[Data extracted from a collection]
↓↓↓
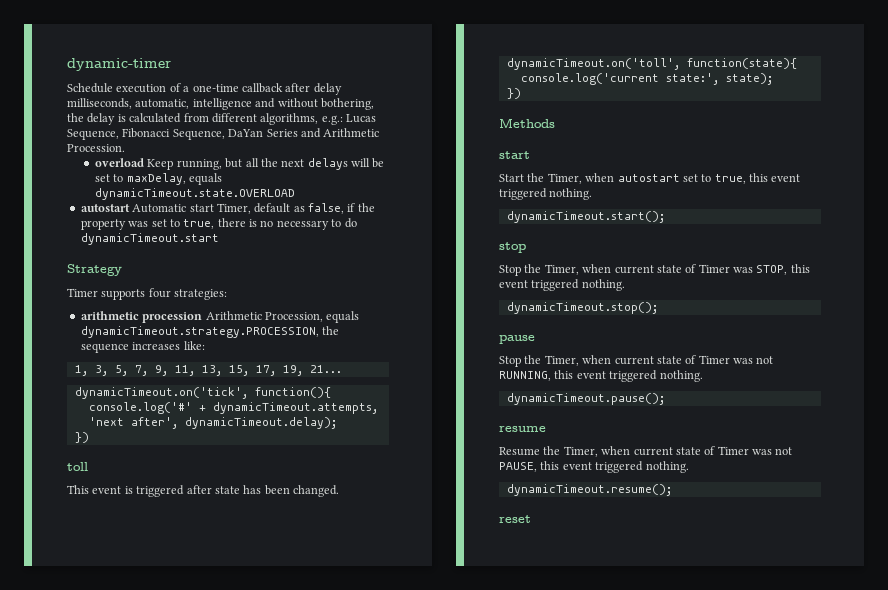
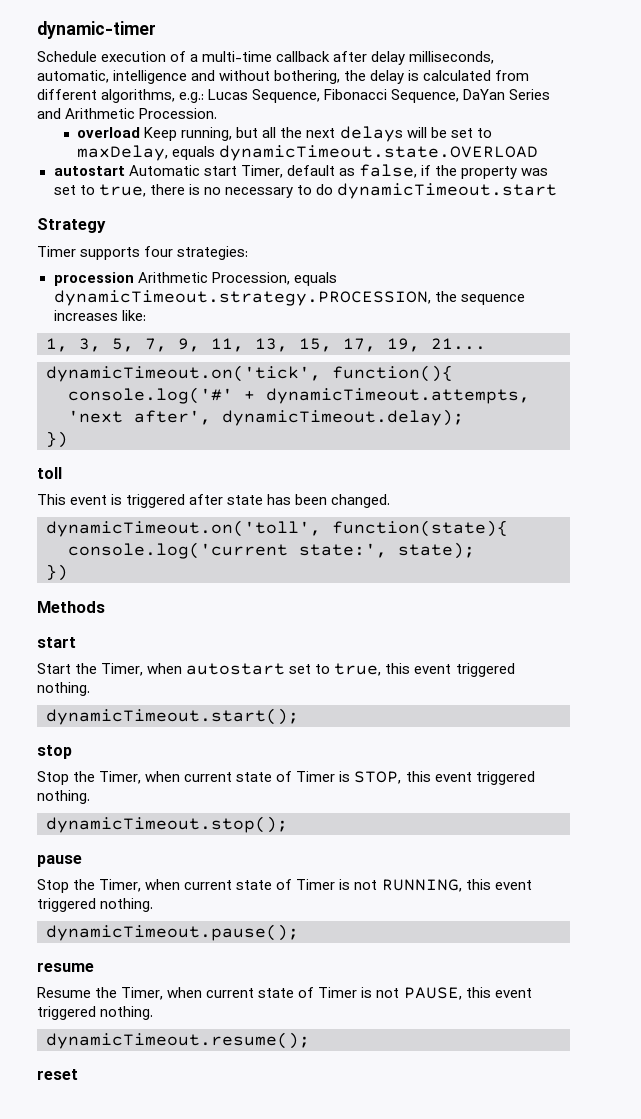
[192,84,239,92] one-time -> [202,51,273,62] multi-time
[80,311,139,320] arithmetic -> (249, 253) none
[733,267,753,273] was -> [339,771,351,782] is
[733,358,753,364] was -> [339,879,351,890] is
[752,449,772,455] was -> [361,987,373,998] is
↑↑↑
__Task to complete__
Could you transcribe every entry above exactly, leaving out the images?

__Written answer__
[192,84,239,92] one-time -> [202,51,273,62] multi-time
[80,311,139,320] arithmetic -> (249, 253) none
[733,267,753,273] was -> [339,771,351,782] is
[733,358,753,364] was -> [339,879,351,890] is
[752,449,772,455] was -> [361,987,373,998] is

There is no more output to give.